Recovery or a move back into recession? Higher stock markets or revisiting 2009 lows? Inflation or deflation? These questions have invariably shown up at the end of every financial crisis and towards the beginning of a recovery process. And more often than not people have usually voted in favor of a recovery. However, the scenario this time around is slightly different. What we witnessed was not just another crisis but amongst the most devastating ones. Secondly, it struck at the heart of the US financial system, affecting consumer demand as well as its housing market, two segments of the economy that have always played key roles during the previous recovery processes. Little wonder then the opinion over whether the world is going to witness some sort of recovery or will it move back into recession seems to be sharply divided this time around. Infact, more people seem to be predicting a double dip recession than the ones predicting a recovery.
Thus, we were surprised when BlackRock, amongst the world's largest asset managers, struck an extremely bullish tone in its latest strategy note. The chief strategist of the firm seems rather convinced that March 2009 marked the primary low for this bear market. "Skepticism about the durability of a recovery is common following recessions, especially after a severe one, but recent history suggests that the world economy almost always adapts and returns to growth. Minus any significant negative external shocks, we believe this recovery should follow suit", he is believed to have said.
We believe that the recovery, if any, would be rather muted. Although the government has unleashed one of the biggest stimuli measures, the huge run up in stock markets and the presence of a significant debt overhang in the system would continue to act as dampeners to a strong economic recovery. Thus, there is a strong likelihood that the US grows at a lower rate than what it has historically been accustomed to for considerable years in the future.
However, in India, there seems to be no such debate. Infact, the debate has been over whether the country will go back to a higher growth path in the region of 9% or will it be stuck at 7% for some time to come. It should be noted that 9% growth for India was made possible on account of global economic buoyancy and thus, with the same absent this time around, there is a big question mark whether the Indian economy can retrace the higher growth trajectory. The country's policymakers though seem pretty sure that within a couple of years, India should be able to go back to the higher growth trajectory.

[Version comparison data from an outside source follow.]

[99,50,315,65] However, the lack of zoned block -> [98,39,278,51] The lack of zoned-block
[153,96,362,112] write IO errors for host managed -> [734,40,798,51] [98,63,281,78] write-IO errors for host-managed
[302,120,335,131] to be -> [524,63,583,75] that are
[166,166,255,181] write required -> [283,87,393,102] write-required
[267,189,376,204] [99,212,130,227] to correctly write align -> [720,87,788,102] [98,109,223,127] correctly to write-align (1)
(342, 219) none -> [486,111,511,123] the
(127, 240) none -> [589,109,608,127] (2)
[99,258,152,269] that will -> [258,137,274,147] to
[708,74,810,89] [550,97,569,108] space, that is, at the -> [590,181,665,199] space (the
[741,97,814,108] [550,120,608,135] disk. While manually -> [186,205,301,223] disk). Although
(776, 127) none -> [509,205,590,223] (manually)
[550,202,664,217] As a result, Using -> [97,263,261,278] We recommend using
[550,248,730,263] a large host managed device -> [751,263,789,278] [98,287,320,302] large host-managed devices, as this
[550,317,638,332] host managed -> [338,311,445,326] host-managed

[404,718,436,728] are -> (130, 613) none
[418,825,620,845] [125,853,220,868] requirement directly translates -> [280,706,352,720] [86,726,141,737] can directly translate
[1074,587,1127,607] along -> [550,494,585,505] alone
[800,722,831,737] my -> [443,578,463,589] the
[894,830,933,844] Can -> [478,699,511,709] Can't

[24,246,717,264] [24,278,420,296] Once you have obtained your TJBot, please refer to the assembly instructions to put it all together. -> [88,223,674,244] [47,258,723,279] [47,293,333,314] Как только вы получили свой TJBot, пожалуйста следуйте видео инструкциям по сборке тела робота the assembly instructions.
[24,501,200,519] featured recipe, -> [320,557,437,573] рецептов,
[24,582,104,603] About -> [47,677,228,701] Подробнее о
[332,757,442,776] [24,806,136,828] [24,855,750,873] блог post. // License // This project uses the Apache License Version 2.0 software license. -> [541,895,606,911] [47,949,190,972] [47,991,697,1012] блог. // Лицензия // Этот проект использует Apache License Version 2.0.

If there is one point where the debate is rather conspicuous by its absence, it is in the realm of the Indian stock markets. Everybody seems to be of the opinion that they are likely to emerge as one of the most attractive asset classes over the next couple of decades. And it is this reality that matters to the Indian investors more than anything else. Thus, rather than focusing on whether the US economy recovers or relapses into a recession, if an Indian investor channels his energy towards identifying fundamentally sound Indian companies that are run by honest and competent management and are available at reasonable valuations, he would have done his net worth a world of good over the long term.